» **PROBLEM STATEMENT**
Whatever appears in the records, write it out again exactly.

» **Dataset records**
·····

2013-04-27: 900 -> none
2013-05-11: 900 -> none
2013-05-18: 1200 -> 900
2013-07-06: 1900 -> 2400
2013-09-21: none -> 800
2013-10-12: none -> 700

·····

» **EXERCISE OUTPUT**
2013-04-27: 900 -> none
2013-05-11: 900 -> none
2013-05-18: 1200 -> 900
2013-07-06: 1900 -> 2400
2013-09-21: none -> 800
2013-10-12: none -> 700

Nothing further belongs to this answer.